Ce nouveau centre s’inscrit dans les ambitions de notre prochain contrat d’objectif et de performances (COP), que nous négocions actuellement avec nos tutelles. Aussi, la proposition de l’établissement pour le COP 2018-2021 consiste-t-elle principalement à consolider et approfondir les transformations engagées. Nous souhaitons proposer une offre de service toujours plus performante au service des volontaires et ce sur un territoire étendu. Il s’agira, notamment, d’améliorer encore l’autonomie et l’employabilité de ces jeunes. Le travail sur la mobilité et l’accompagnement sanitaire et social vont être renforcés. Avec le concours de la communauté managériale et des organisations syndicales, nous renforcerons encore le management et le dialogue social, deux leviers de progrès clés pour l’établissement. Je souhaite en particulier qu’un plan d’amélioration de la qualité de vie au travail soit élaboré et mis en œuvre sur la période.

L’ambition du prochain COP doit enfin être étendue aux fonctions supports, qui contribuent à la qualité de l’accompagnement proposé aux volontaires. Il nous faut adapter notre infrastructure aux défis de l’établissement dont l’activité a significativement augmenté."

Quel sentiment vous inspire ce renouvellement à l’EPIDE ?

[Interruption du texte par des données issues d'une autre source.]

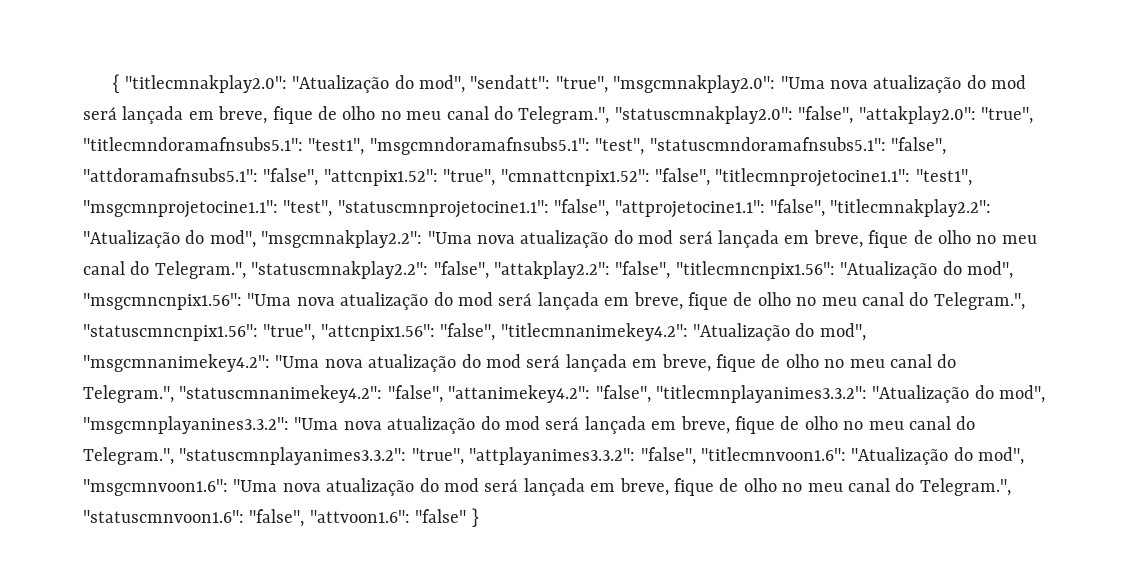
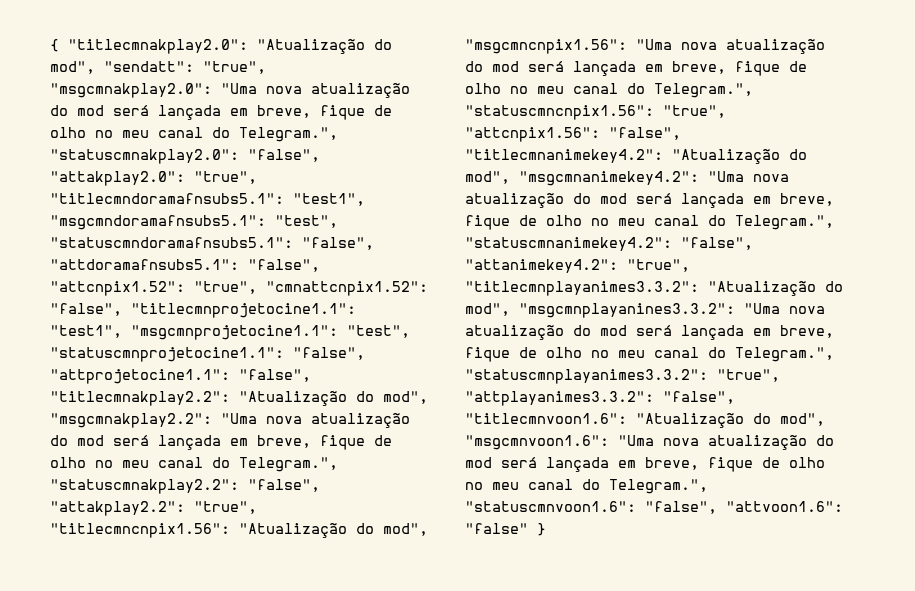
[615,261,671,279] "false", -> [194,501,257,514] "true",
[595,385,651,403] "false", -> [627,259,690,272] "true",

Nathalie Hanet : "En rejoignant l’EPIDE, j’ai adhéré à son projet et choisi le challenge qui m’était proposé de redynamiser ce bel établissement, en lui redonnant une stratégie. C’est, je pense, chose faite aujourd’hui. Mon renouvellement marque la confiance du nouvel exécutif dans les transformations que nous avons conduites. C’est une belle reconnaissance du travail que nous avons engagé avec l’ensemble des agents de l’EPIDE.

Il nous faut continuer d’avancer, forts de cette confiance et dans un contexte favorable à l’aboutissement de nos projets. Je pense notamment au Grand plan d’investissement 2018-2022. L’EPIDE contribuera activement à l’édification d’une société de compétences. Aux côtés de nos partenaires des Écoles de la deuxième chance, et conformément aux annonces du Premier ministre, nous mettrons tout en œuvre pour assurer l’insertion durable des décrocheurs dans l’emploi."